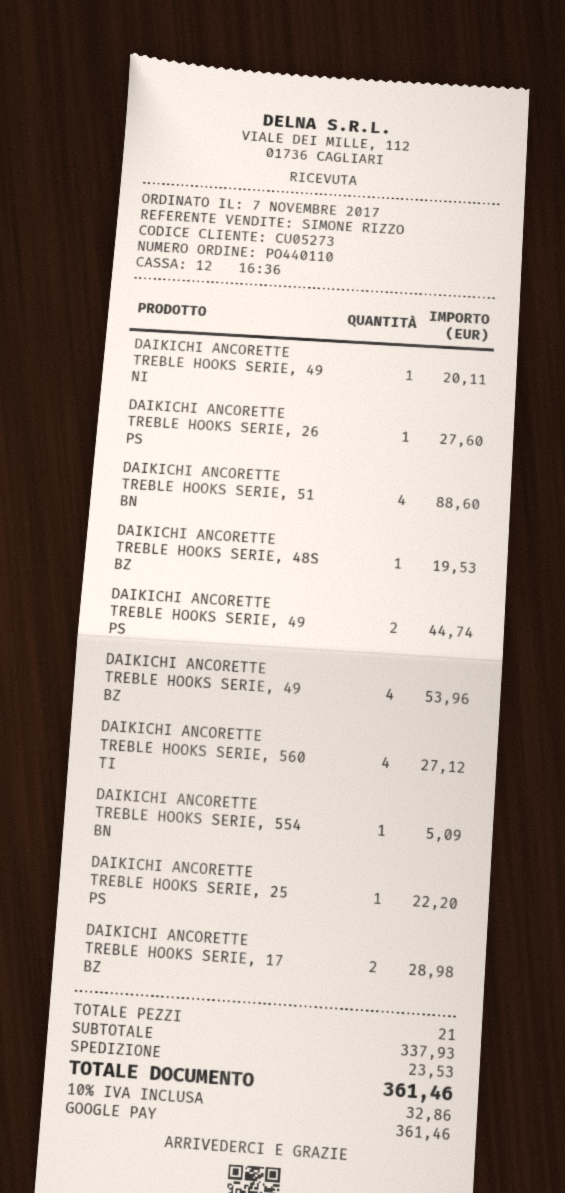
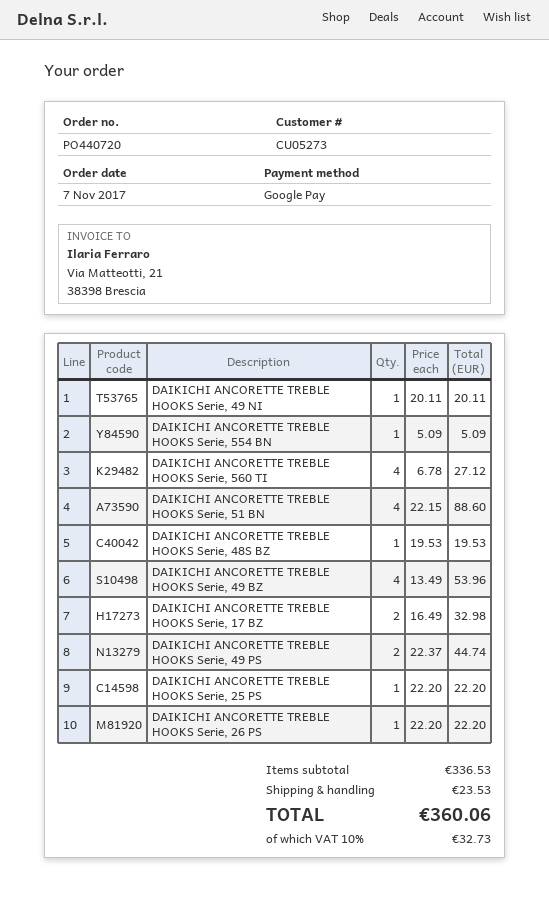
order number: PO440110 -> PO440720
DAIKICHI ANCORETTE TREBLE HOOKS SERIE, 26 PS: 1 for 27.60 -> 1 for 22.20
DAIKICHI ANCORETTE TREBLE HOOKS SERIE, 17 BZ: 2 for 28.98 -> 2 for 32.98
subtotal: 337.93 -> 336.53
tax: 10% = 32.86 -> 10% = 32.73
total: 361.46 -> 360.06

==

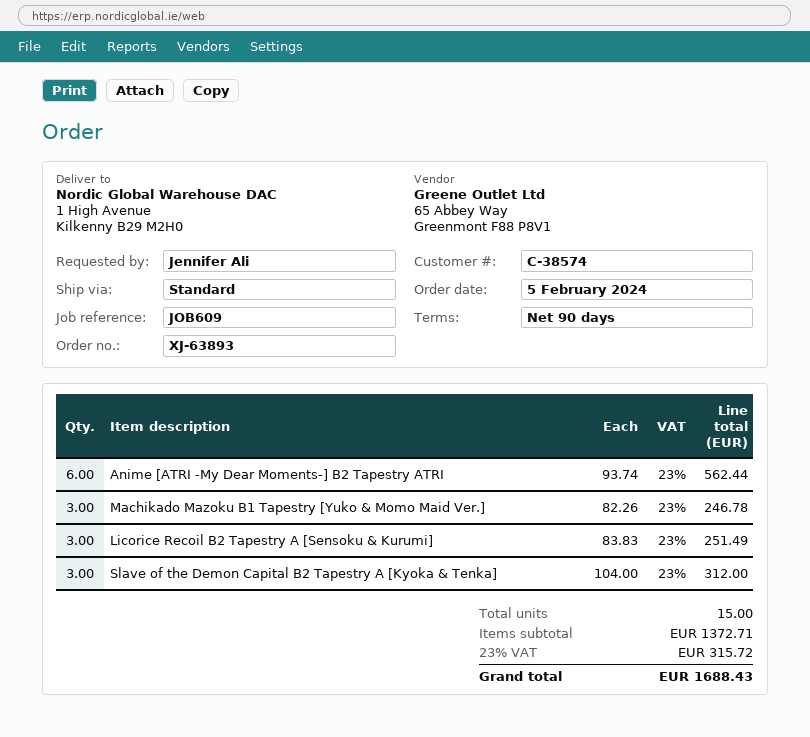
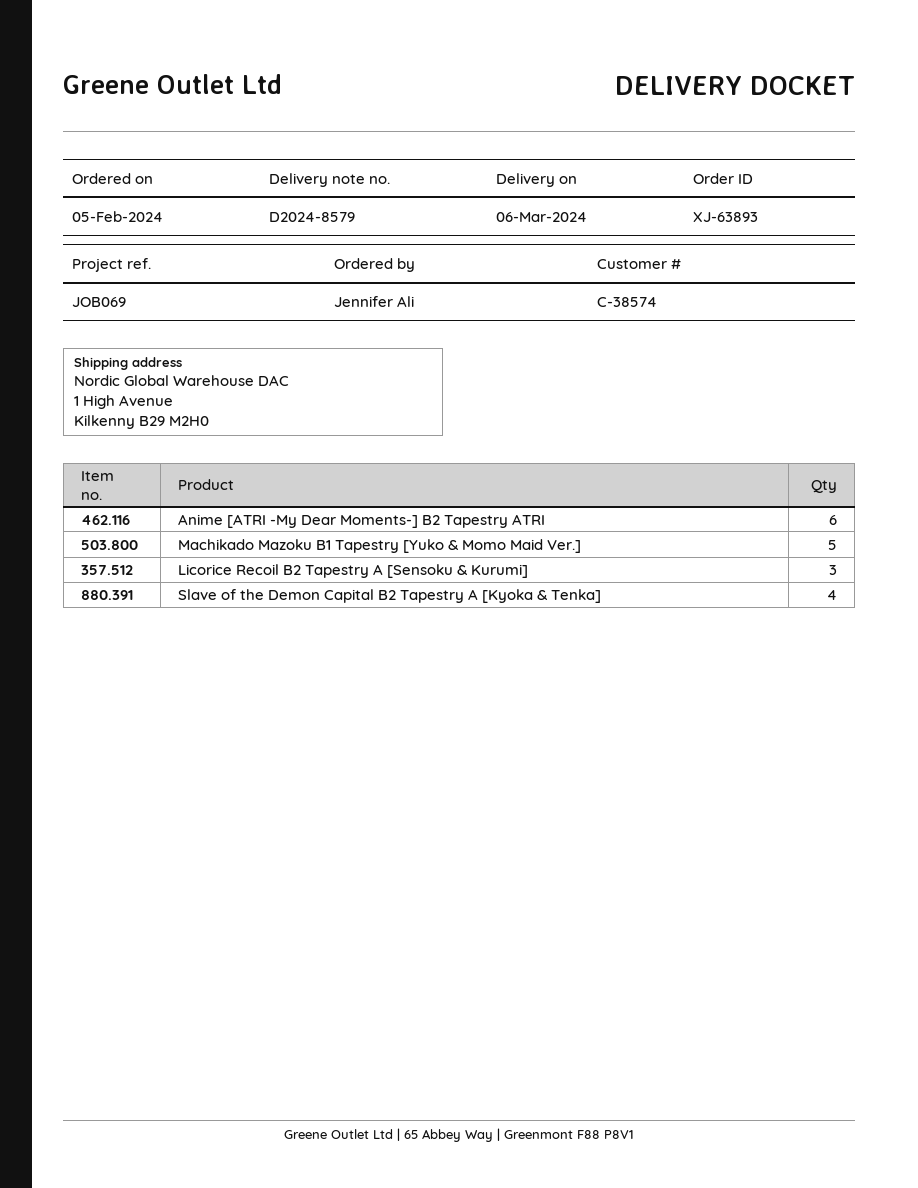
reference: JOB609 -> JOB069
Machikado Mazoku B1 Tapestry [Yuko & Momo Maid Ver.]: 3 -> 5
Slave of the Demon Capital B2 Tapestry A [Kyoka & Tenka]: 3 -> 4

**PROBLEM**
Using the entries above, give again exactly the lines from the line holding "order number: PO440110 -> PO440720" through the line holding "tax: 10% = 32.86 -> 10% = 32.73". Include both end lines and nothing else.

**RESULT FOR THIS EXERCISE**
order number: PO440110 -> PO440720
DAIKICHI ANCORETTE TREBLE HOOKS SERIE, 26 PS: 1 for 27.60 -> 1 for 22.20
DAIKICHI ANCORETTE TREBLE HOOKS SERIE, 17 BZ: 2 for 28.98 -> 2 for 32.98
subtotal: 337.93 -> 336.53
tax: 10% = 32.86 -> 10% = 32.73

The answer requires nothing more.